La decisione di rescindere il contratto giunge meno di una settimana dopo che WhatsApp ha annunciato che lo spyware Paragon è stato utilizzato per prendere di mira anche persone in Italia. Tra queste, il direttore di Fanpage Francesco Cancellato e il fondatore della ong Mediterranea Saving Humans, Luca Casarini.
Ieri Palazzo Chigi ha confermato che sette italiani sono stati vittime di un attacco hacker attraverso lo spyware Paragon. Sempre ieri, i democratici Federico Fornaro e Lia Quartapelle hanno depositato alla Camera un’interrogazione parlamentare alla presidente del Consiglio, Giorgia Meloni, chiedendo tra l’altro se il governo italiano è cliente della Paragon Solution. Il governo, da parte sua, ha smentito un suo coinvolgimento ed ha escluso un coinvolgimento dell’intelligence.

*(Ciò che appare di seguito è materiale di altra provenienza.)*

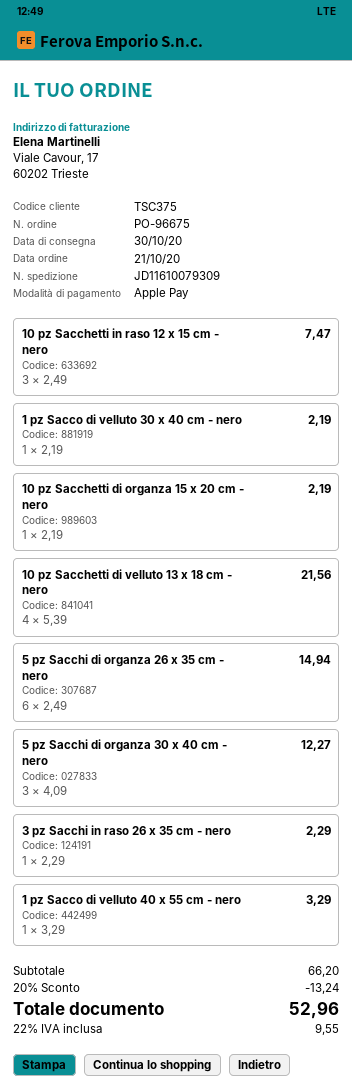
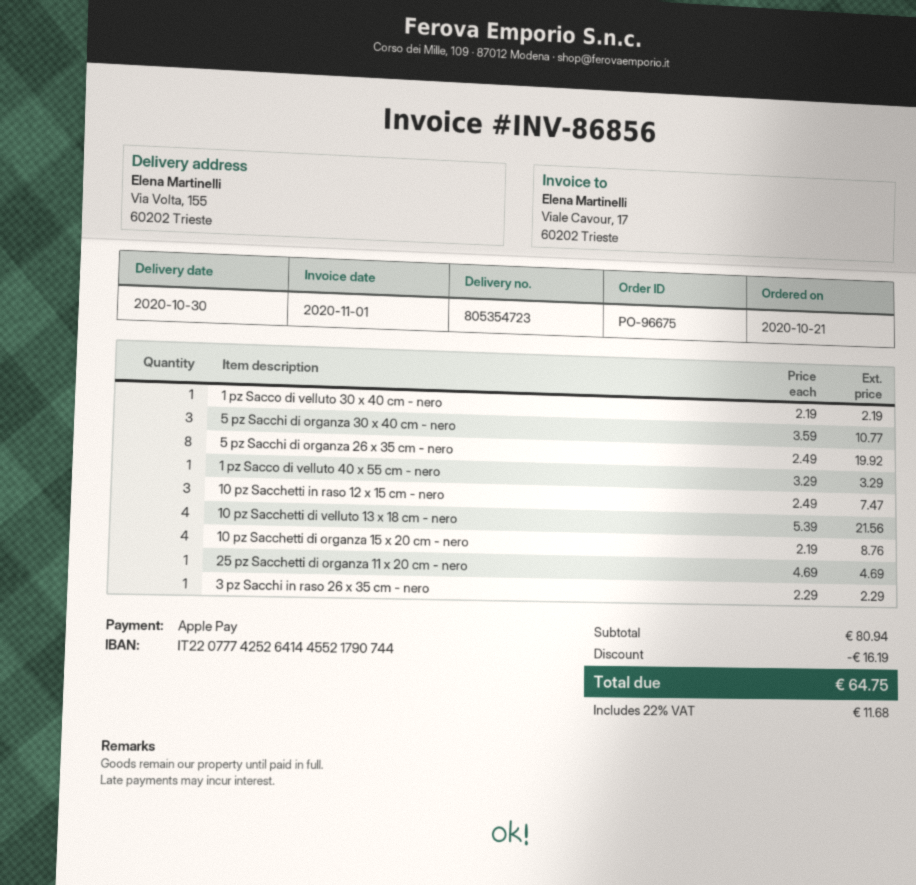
10 pz Sacchetti di organza 15 x 20 cm - nero: 1 x 2.19 = 2.19 -> 4 x 2.19 = 8.76
5 pz Sacchi di organza 26 x 35 cm - nero: 6 x 2.49 = 14.94 -> 8 x 2.49 = 19.92
5 pz Sacchi di organza 30 x 40 cm - nero: 3 x 4.09 = 12.27 -> 3 x 3.59 = 10.77
25 pz Sacchetti di organza 11 x 20 cm - nero: none -> 1 x 4.69 = 4.69
subtotal: 66.20 -> 80.94
discount: 13.24 -> 16.19
tax: 22% = 9.55 -> 22% = 11.68
total: 52.96 -> 64.75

La Paragon Solution vende il suo software a clienti governativi che dovrebbero usarlo per prevenire attività criminali, scrive il Guardian, aggiungendo che non è chiaro chi fossero i clienti governativi specifici dietro i presunti attacchi. La decisione di rescindere il contratto con l’Italia, prosegue il giornale, è avvenuta in seguito alla rivelazione secondo cui Cancellato, Casarini e un altro attivista erano tra le persone prese di mira dallo spyware.

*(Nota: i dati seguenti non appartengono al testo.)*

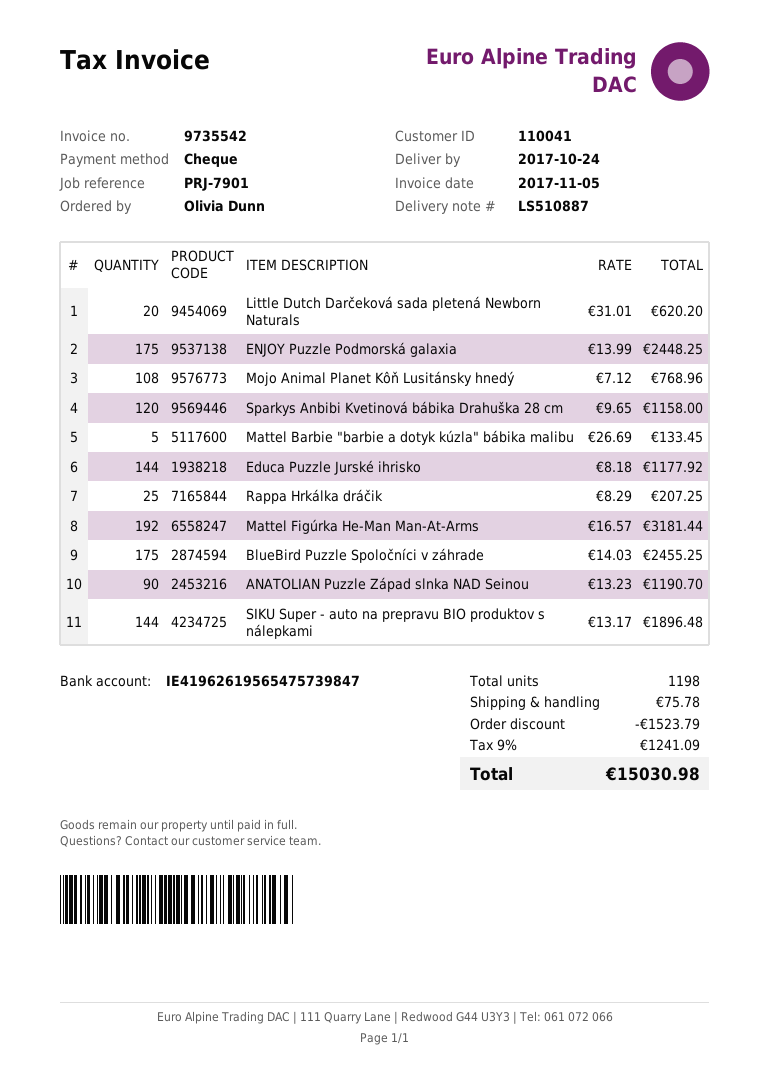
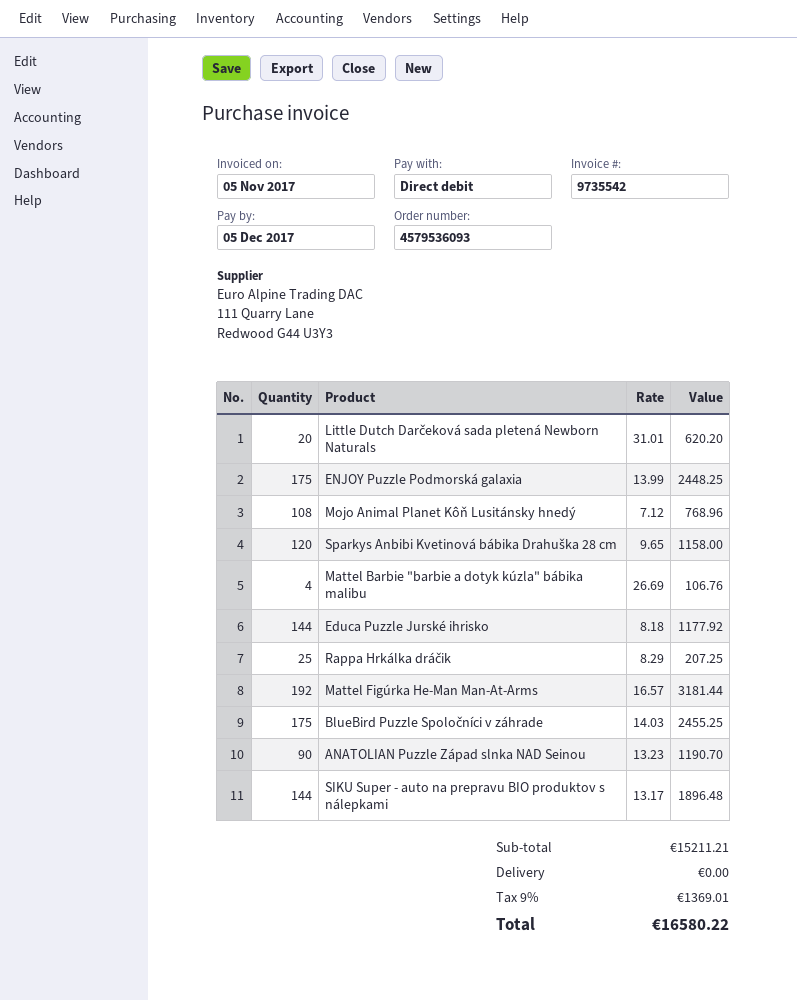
payment method: cheque -> direct debit
Mattel Barbie "barbie a dotyk kúzla" bábika malibu: 5 x 26.69 = 133.45 -> 4 x 26.69 = 106.76
discount: 1523.79 -> none
shipping: 75.78 -> 0.00
tax: 9% = 1241.09 -> 9% = 1369.01
total: 15030.98 -> 16580.22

La fonte del Guardian ha spiegato infatti che la Paragon aveva inizialmente sospeso il contratto con l’Italia “per estrema cautela” venerdì scorso, cioè quando è emersa la prima accusa di potenziale abuso dello spyware. La decisione di rescinderlo, ha aggiunto, è stata presa ieri, dopo che la società israeliana ha stabilito che l’Italia ha violato i termini di servizio e il quadro etico concordato nell’ambito del suo contratto.

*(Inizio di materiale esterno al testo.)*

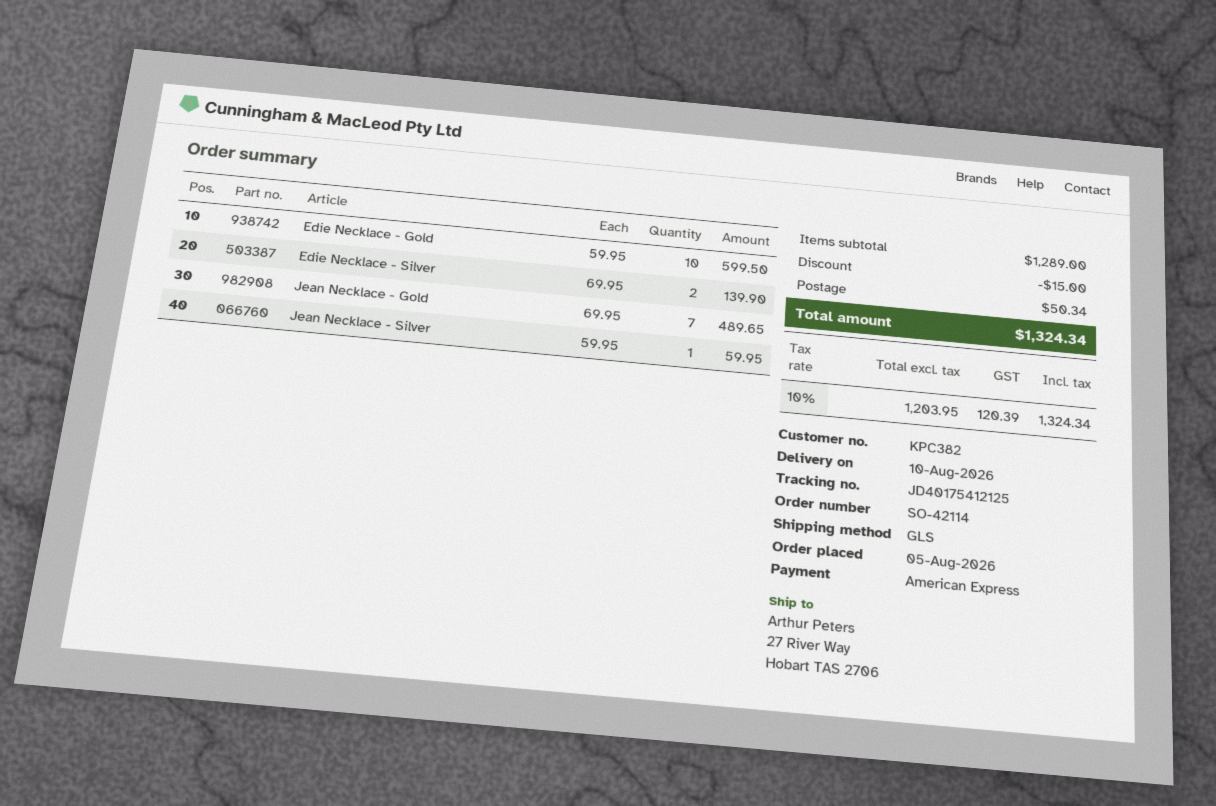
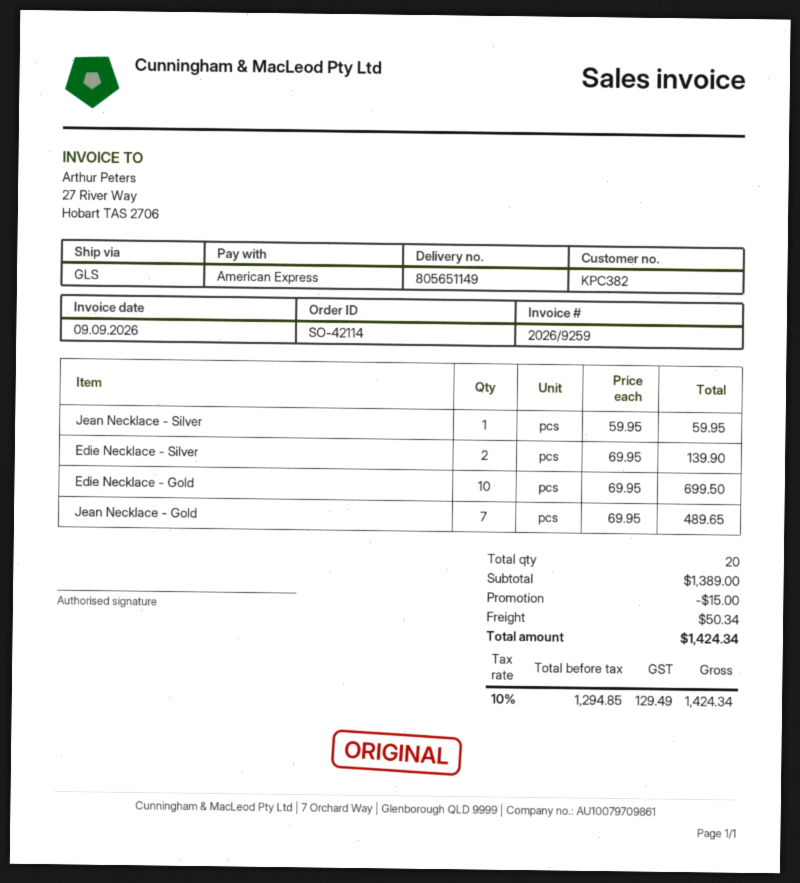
Edie Necklace - Gold: 10 x 59.95 = 599.50 -> 10 x 69.95 = 699.50
subtotal: 1289.00 -> 1389.00
net: 1203.95 -> 1294.85
tax: 10% = 120.39 -> 10% = 129.49
total: 1324.34 -> 1424.34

La vicenda si infittisce con un nuovo elemento. Il quotidiano The Guardian rilancia infatti la notizia che il governo italiano ha smesso di usare Paragon. E anche l’israeliano Haaretz rilancia: «Forze di polizia e servizi italiani sono tra i clienti di Paragon». Ma la presidenza del consiglio, nella nota di ieri sera, in cui smentiva di aver mai spiato giornalisti e attivisti non ha rivelato di aver usato Paragon
E da Toronto, John Scott Railton, senior researcher di Citizen Lab che sta indagando sul caso afferma: «La notizia che è stata diffusa da The Guardian mette il governo italiano in una posizione scomoda visto che ha negato di essere a conoscenza di questa vicenda. È chiaro che gli italiani meritano un’indagine approfondita su quello che è accaduto. Noi ricercatori andiamo avanti nel nostro lavoro. Non è insolito che i governi inizino negando quando emergono scandali che riguardano lo spyware. Sono molto curioso di sapere quale sarà il loro prossimo passo».Secondo quello che riporta il Guardian, Paragon che vende i suoi servizi di spyware a clienti governativi per aiutarli a proteggere la sicurezza del Paese ha sospeso già venerdì scorso il contratto con l’Italia per una forma di «estrema cautela» quando sono iniziate a circolare le prime indiscrezioni sui potenziali abusi commessi.
La decisione di cessare definitivamente il contratto è stata presa mercoledì (ieri) dopo l’annuncio dell’intromissione negli apparecchi di Luca Casarini e Francesco Cancellato perchè – prosegue il Guardian – Paragon si è resa conto che l’Italia non ha rispettato le condizioni previste nel contratto stipulato.